H. Nesta conformidade, deveria ter sido concedida à Recorrente a possibilidade de se pronunciar sobre a pretensa decisão judicial de extemporaneidade antes da sua consumação, nos termos legais acima expostos.
I. Tanto mais que, sendo uma excepção que põe termo à causa, ficou coarctada a possibilidade de apreciação do mérito do pleito, com a consequente lesão dos direitos e interesses juslegalmente tutelados da Recorrente pois o sentido do Despacho Decisório sob escrutínio acarreta mais um litígio e custas judiciais que a mesma tem assim de suportar.
J. Assim, não tendo sido notificada a Recorrente para se pronunciar sobre factos decisivos para a decisão conforme demonstrado supra, deve ser declarada a nulidade processual invocada e, por conseguinte, anulado o douto Despacho Decisório reconhecendo-se a tempestividade do Recurso Judicial com vista à sua apreciação de mérito.
K. Sem conceder, alega-se ainda que o Recurso Judicial foi apresentado no prazo legal.
L. Com efeito, nos termos do artigo 80º do RGIT a Recorrente dispunha do prazo legal de 20 dias para sindicar a Decisão de aplicação de coima mediante a apresentação de Recurso Judicial no Serviço de Finanças, sendo o mesmo dirigido ao Tribunal competente.
M. Mas o sobredito preceito normativo é omisso no modo de computar o prazo máximo legal aí estatuído, devendo então remeter-se subsidiariamente para o previsto no artigo 60º do RGCO, que manda suspender a contagem aos sábados, domingos e feriados, com transferência para o primeiro dia útil seguinte caso o prazo termine em dia não útil.
N. Em concreto, temos pois que, em 27.09.2011 a Recorrente foi notificada do Despacho do Chefe do Serviço de Finanças de Lisboa -4 (cit.

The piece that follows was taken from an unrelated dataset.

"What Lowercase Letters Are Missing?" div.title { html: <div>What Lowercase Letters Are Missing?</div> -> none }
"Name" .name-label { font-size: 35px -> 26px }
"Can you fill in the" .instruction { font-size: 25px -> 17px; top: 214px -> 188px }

Doc.1 junto à PI), pelo que se iniciou, em 28.09.2011, o termo a quo para a apresentação de Recurso Judicial contra a Decisão de aplicação de coima (por aplicação da regra contida no artigo 279º, alínea b) do CC), e cujo termo ad quem ocorreu em 26.10.2011 (não sendo, pois, computado o dia 5 de Outubro de 2011, por corresponder a dia feriado, i.e., dia não útil).

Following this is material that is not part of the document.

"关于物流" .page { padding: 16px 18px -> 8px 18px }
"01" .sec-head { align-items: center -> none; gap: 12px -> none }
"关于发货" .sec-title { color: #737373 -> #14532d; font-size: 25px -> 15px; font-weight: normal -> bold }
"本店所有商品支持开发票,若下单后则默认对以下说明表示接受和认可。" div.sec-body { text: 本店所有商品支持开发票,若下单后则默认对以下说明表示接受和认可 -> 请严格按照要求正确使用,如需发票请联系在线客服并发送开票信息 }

O. Neste contexto, não é verdade que a Petição Inicial de Recurso Judicial tenha sido apresentada fora do prazo legal.
P. De facto, a Petição Inicial de Recurso Judicial foi apresentada em 26.10.2011 por via postal registada (CTT RC852353362PT)- cfr. Anexo I.

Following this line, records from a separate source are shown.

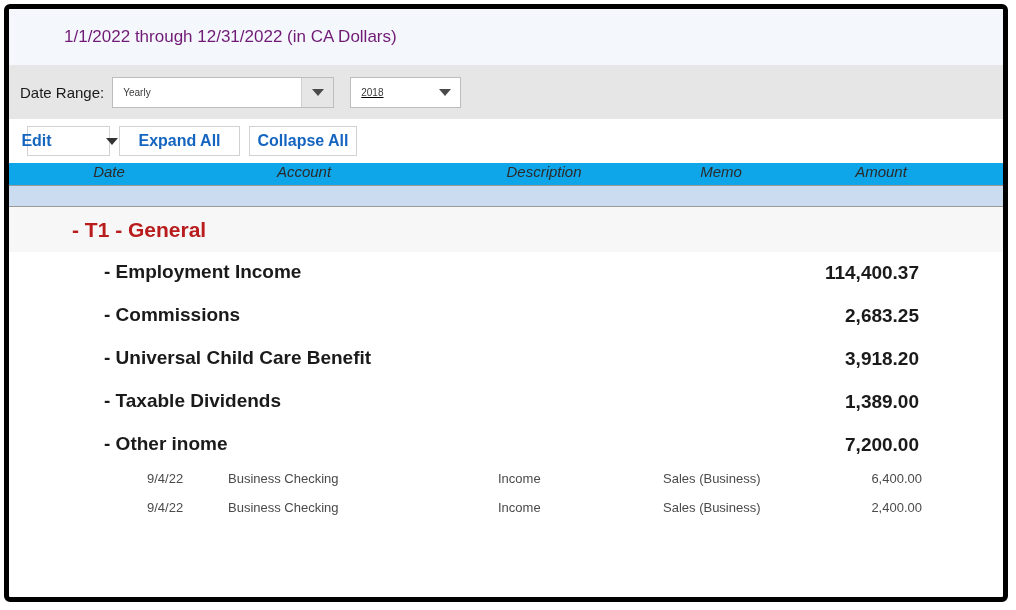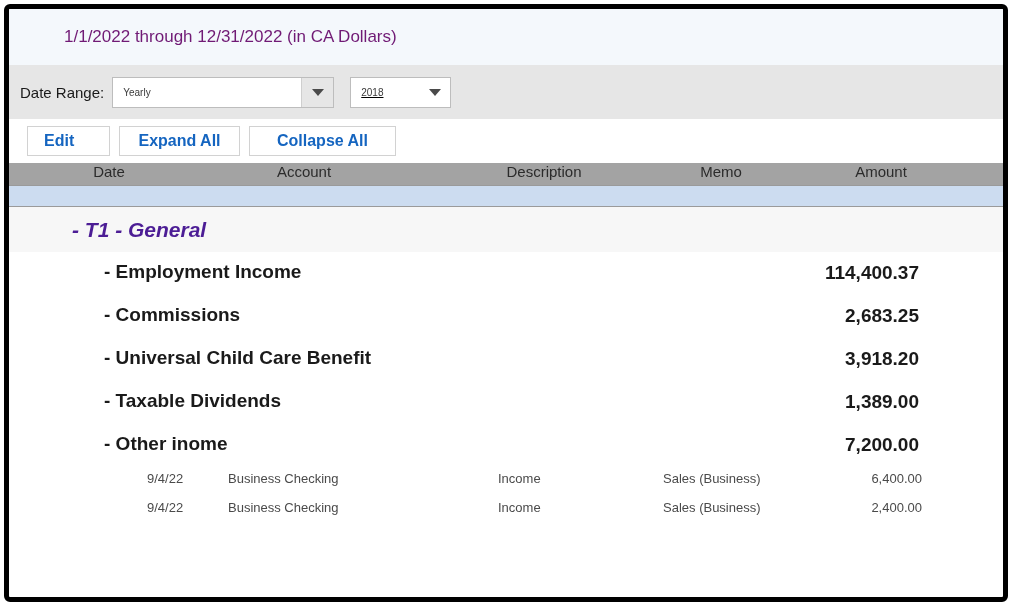"2018" .combo.narrow { width: 101px -> 111px }
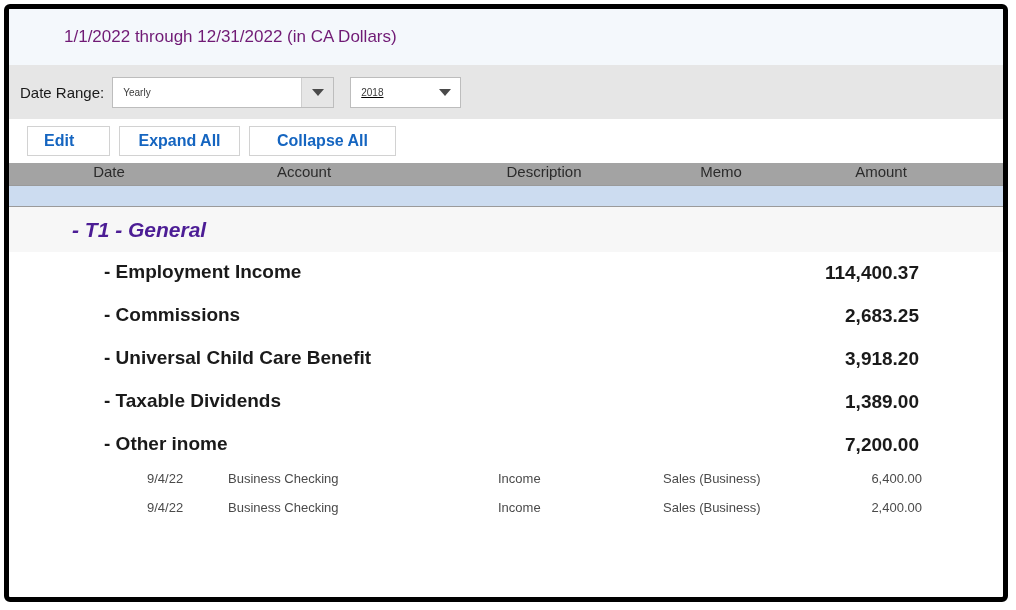"Edit" .btn-edit { justify-content: space-between -> center }
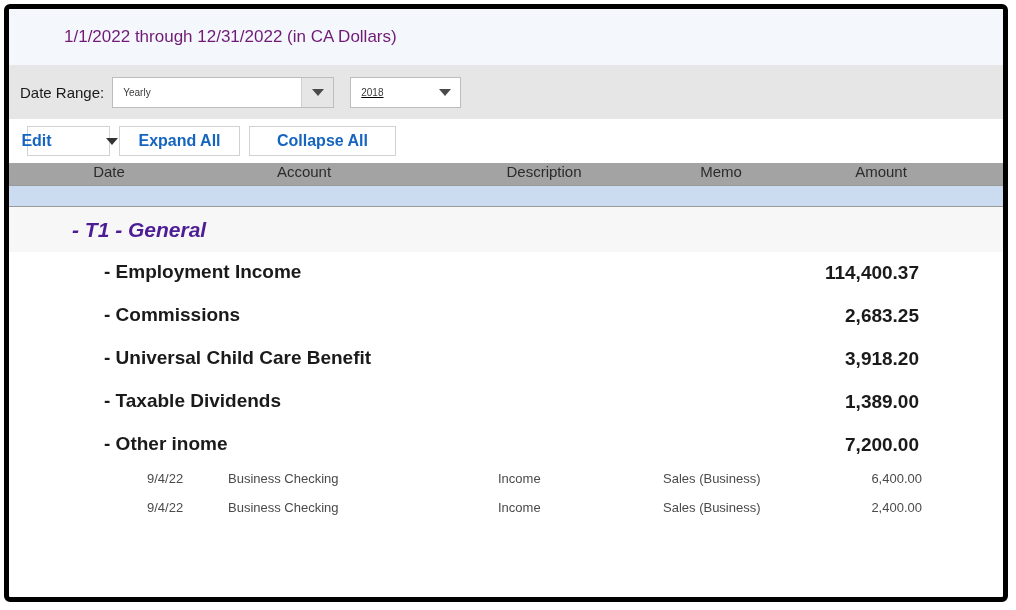"Collapse All" .btn-collapse { width: 147px -> 108px }
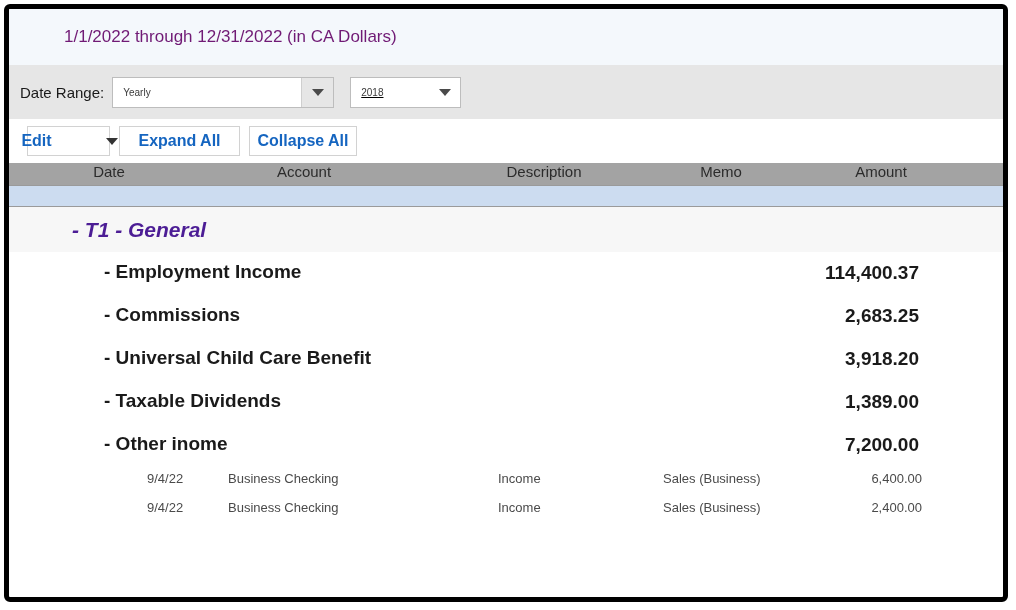"Date" .colheaders { background: #a3a3a3 -> #0ea5e9; font-style: none -> italic }
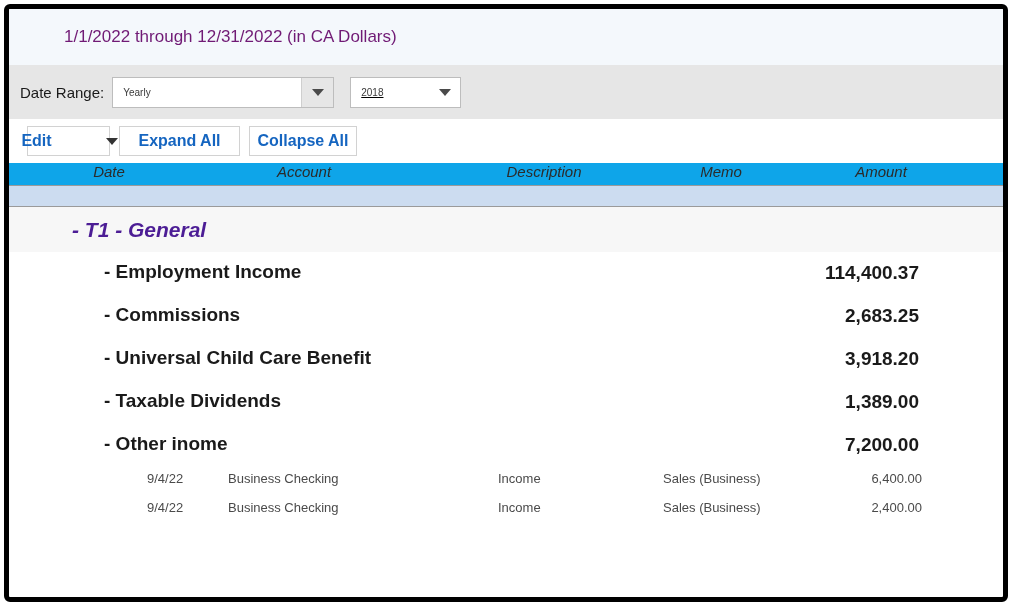"- T1 - General" .group-label { color: #4c1d95 -> #b91c1c; font-style: italic -> none }
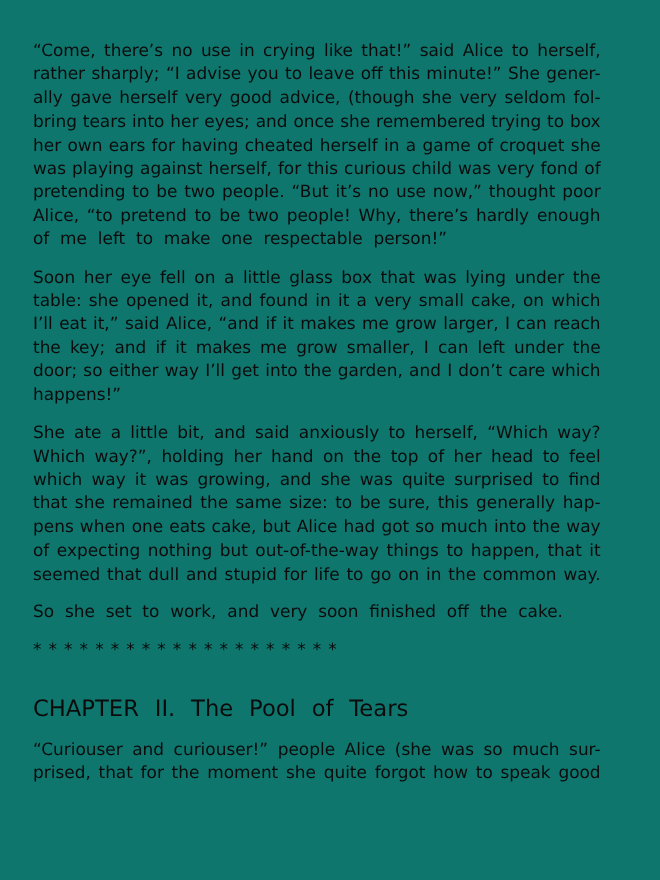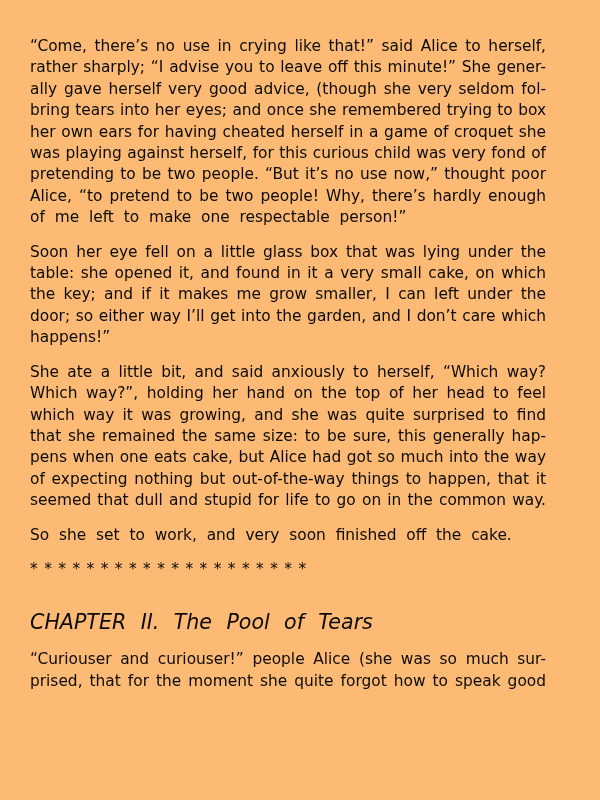"“Come, there’s no use in" .page { background: #fdba74 -> #0f766e }
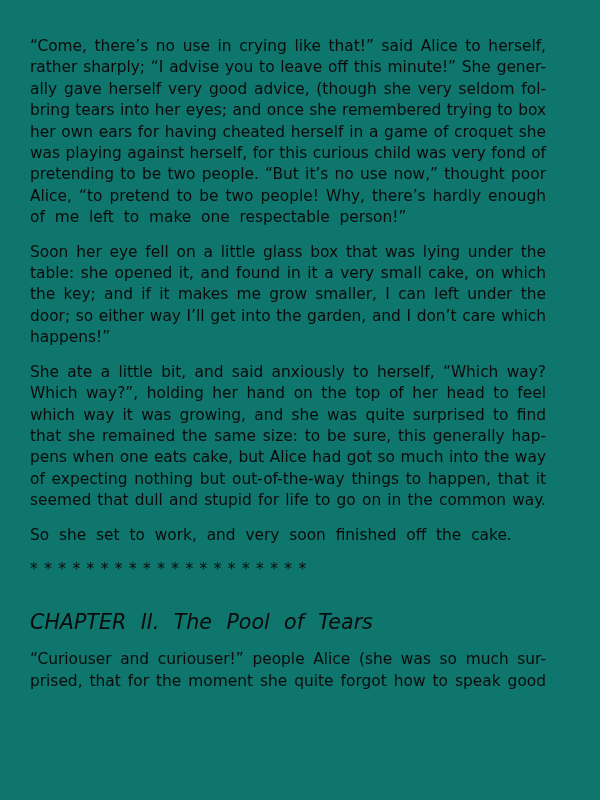"I’ll eat it,” said Alice," div.line { html: none -> <div>I’ll eat it,” said Alice, “and if it makes me grow larger, I can reach</div> }
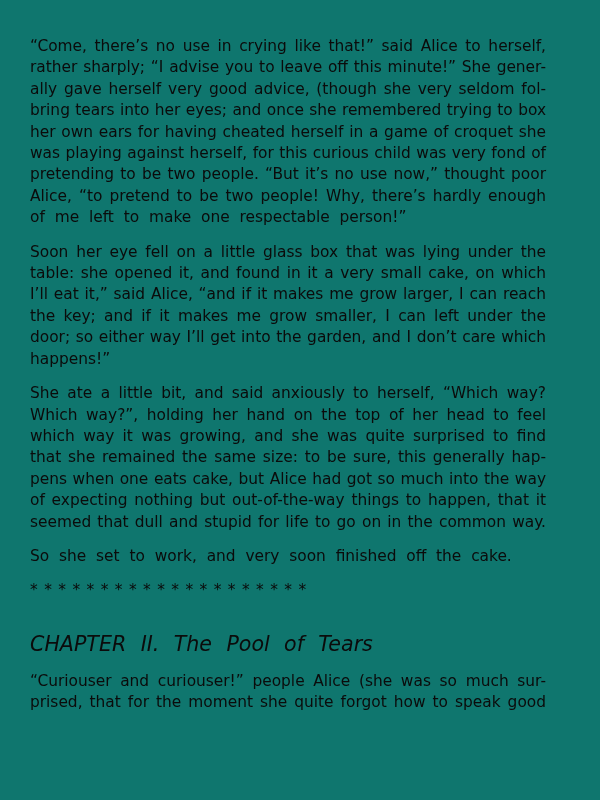"CHAPTER II. The Pool of" .chapter { font-style: italic -> none }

Q. Ora, é consabido, que em caso de remessa pelo correio, sob registo, vale como data da prática do acto processual a da efectivação do respectivo registo postal, como decorre do artigo 150º, nº 2, alínea b) do CPC, aqui subsidiariamente aplicável por via do artigo 104º, nº 1 do CPP, ex vi do artigo 41º, nº 1 do RGCO e por sua vez do artigo 3°, alínea b) do RGIT – questão que foi, aliás, resolvida pelo Supremo Tribunal de Justiça (Assentos n.ºs 2/2000 e 1/2001 - citados por Jorge Lopes de Sousa e Manuel Simas Santos, ob. cit, pág. 550).
R. In claris non fit interpretatio, é a data do registo, e não a data da efectiva recepção do Recurso Judicial que vale para o cômputo legal do prazo aplicável – corroborando vide, sem preocupações de exaustividade, os Acórdãos do Tribunal Central Administrativo Sul, Recurso nº 00822/05, de 10.01.2006 e Recurso nº 00478105, de 29.03.2005.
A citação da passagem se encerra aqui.